To fill that vacuum, the team created their own desktop liquid-handling robots that approach the performance of the far more costly automation systems found at universities and biotech labs, Riedel-Kruse said.
It’s tough to get an heirloom-quality chemistry set, and even tougher to get lab-bench precision at the kitchen table. But the motorized Mindstorms can precisely pipette fluids into and out of cuvettes, microfuge tubes, and multiple-well plates — all of which see heavy rotation in laboratories. Depending on the design, the robot can handle liquid volumes smaller than a microliter, which amounts to a droplet “about the size of a single coarse grain of salt.” Riedel-Kruse believes that these robots might even be useful for specific professional or academic liquid-handling tasks where bespoke or commercial bots can cost thousands of dollars.
Rather than just expecting to dump money on single-shot kits, “We really want kids to learn by doing,” he says.
In their paper, the team puts forth step-by-step plans and several different experiments, targeted to grade-school students from elementary to high school ages. They also offer experiments that students can conduct using common household consumables like food coloring, yeast, or sugar. In one experiment, colored liquids with different solute concentrations are layered atop one another to teach about liquid density. Another test tests the pH of liquids, to see whether they are acids like vinegar or bases like baking soda. Still another experiment uses color-sensing light meters to line up color-coded test tubes.

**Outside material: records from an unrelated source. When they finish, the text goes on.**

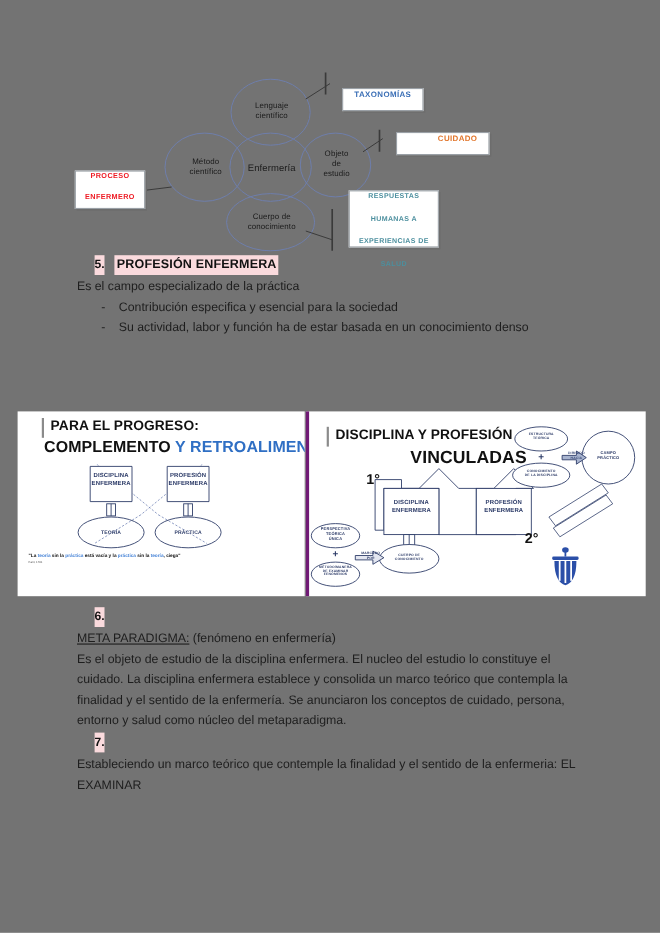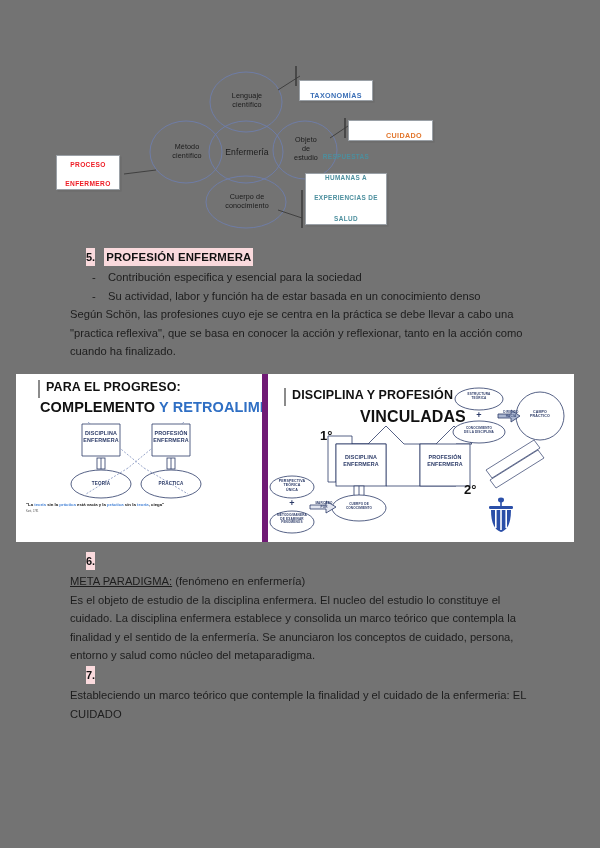--- a/index.html
+++ b/index.html
@@ -46,11 +46,12 @@
     background: #fff;
     box-shadow: 1.6px 1.6px 0 0 #6d6d6d;
     display: flex;
-    align-items: flex-end;
+    align-items: flex-start;
     justify-content: center;
     text-align: center;
     font-weight: bold;
     letter-spacing: .35px;
+    margin-left: 12px;
   }
   .cd-box span { display: block; width: 100%; }
   .box-proceso { color: #ee1c25; font-size: 6.6px; line-height: 1.45; }

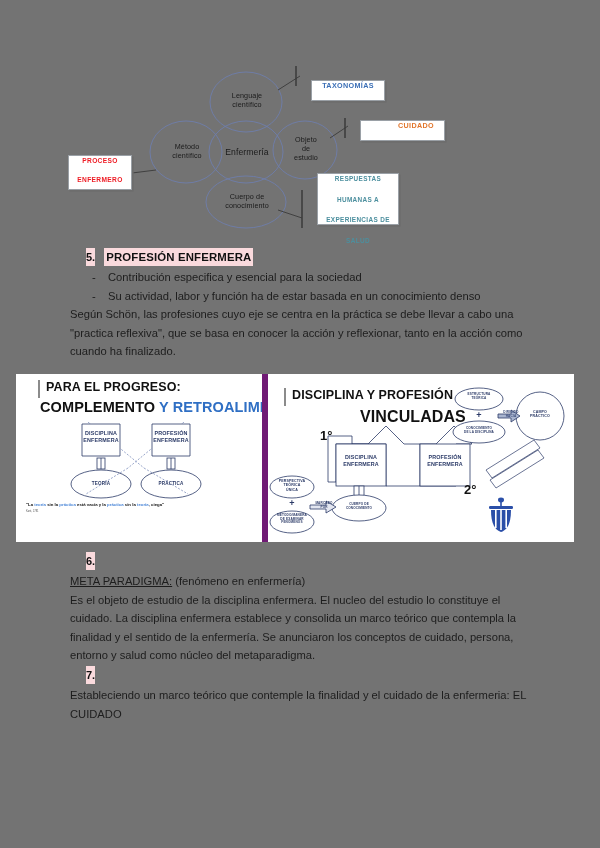--- a/index.html
+++ b/index.html
@@ -88,7 +88,6 @@
     letter-spacing: .15px;
     color: #111;
     padding: 0 2px;
-    margin-top: 16px;
   }
   .para { margin: 0; }
   .bullet-row {

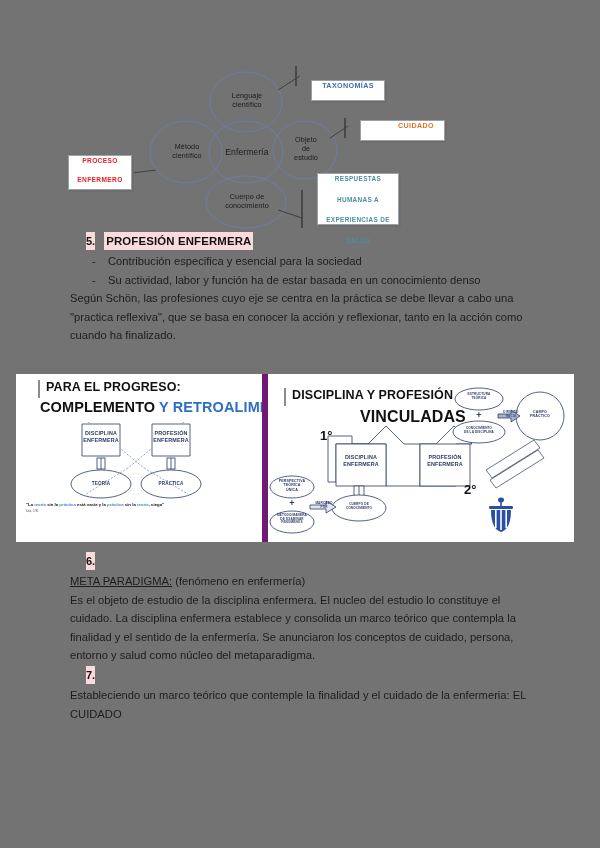--- a/index.html
+++ b/index.html
@@ -230,6 +230,7 @@
       <span class="heading-num">5.</span>
       <span class="heading-txt">PROFESIÓN ENFERMERA</span>
     </div>
+    <p class="para">Es el campo especializado de la práctica</p>
     <div class="bullet-row">
       <span class="bullet-dash">-</span>
       <span>Contribución especifica y esencial para la sociedad</span>

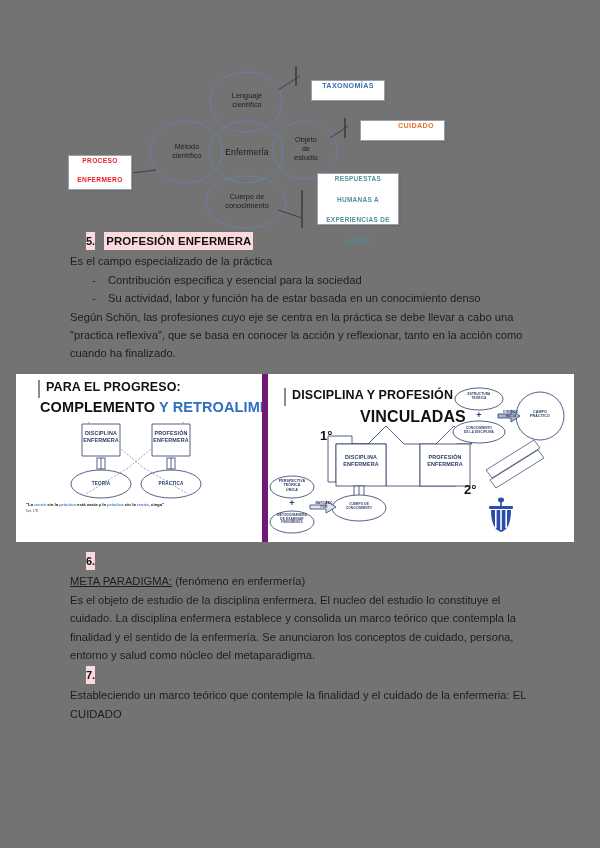--- a/index.html
+++ b/index.html
@@ -239,7 +239,6 @@
       <span class="bullet-dash">-</span>
       <span>Su actividad, labor y función ha de estar basada en un conocimiento denso</span>
     </div>
-    <p class="para">Según Schön, las profesiones cuyo eje se centra en la práctica se debe llevar a cabo una "practica reflexiva", que se basa en conocer la acción y reflexionar, tanto en la acción como cuando ha finalizado.</p>
   </div>
 
   <div class="slides">

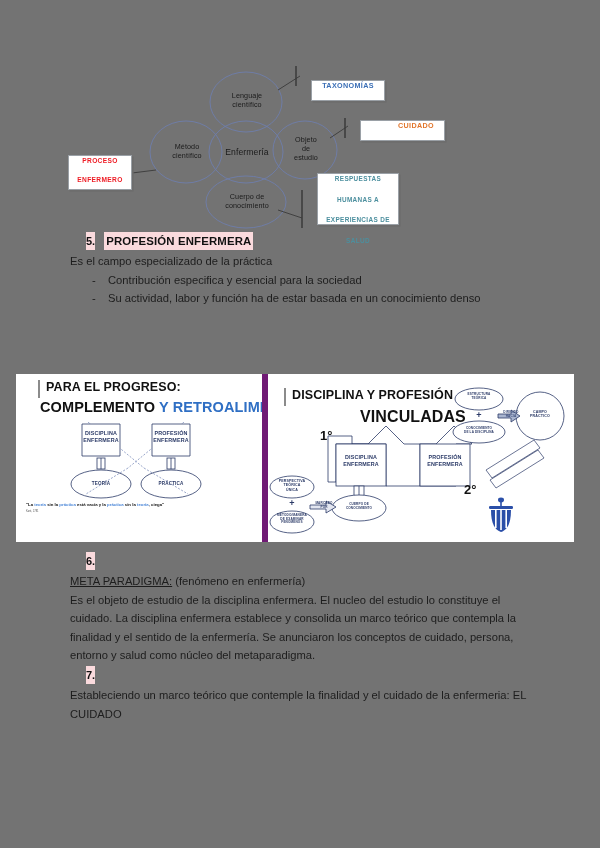--- a/index.html
+++ b/index.html
@@ -111,7 +111,7 @@
     overflow: hidden;
   }
   .slide-left { left: 0; width: 261px; }
-  .slide-right { left: 246px; width: 306px; border-left: 6px solid #701a75; }
+  .slide-right { left: 262px; width: 306px; border-left: 3px solid #701a75; }
 
   .slide-title {
     position: absolute;

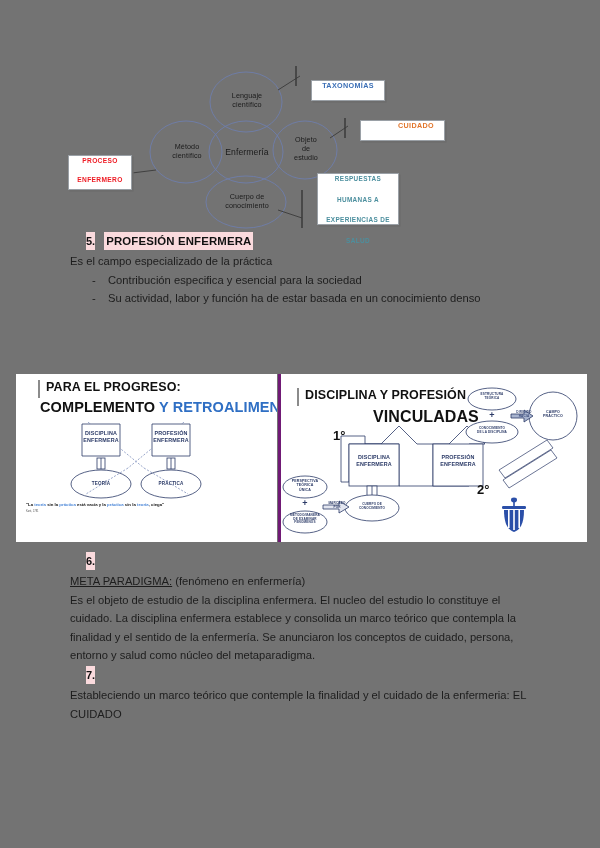--- a/index.html
+++ b/index.html
@@ -398,7 +398,7 @@
     <div class="heading-row">
       <span class="heading-num">7.</span>
     </div>
-    <p class="para">Estableciendo un marco teórico que contemple la finalidad y el cuidado de la enfermeria: EL CUIDADO</p>
+    <p class="para">Estableciendo un marco teórico que contemple la finalidad y el sentido de la enfermeria: EL EXAMINAR</p>
   </div>
 
 </div>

Riedel-Kruse emphasized the interdisciplinary learning opportunities that the use of these kits would afford. “These robots can support a range of educational experiments and they provide a bridge between mechanical engineering, programming, life sciences and chemistry. They would be great as part of in-school and afterschool STEM programs,” he said. “We show that with a few relatively inexpensive parts, a little training and some imagination, students can create their own liquid-handling robot and then run experiments on it — so they learn about engineering, coding and the wet sciences at the same time.”
[Top image: Building a liquid-handling robot: Start with a Lego Mindstorms system (left); add a motorized pipette for dropping fluids (center), and perform simple experiments like showing how liquids of different salt densities can be layered. Credit: Riedel-Kruse Lab]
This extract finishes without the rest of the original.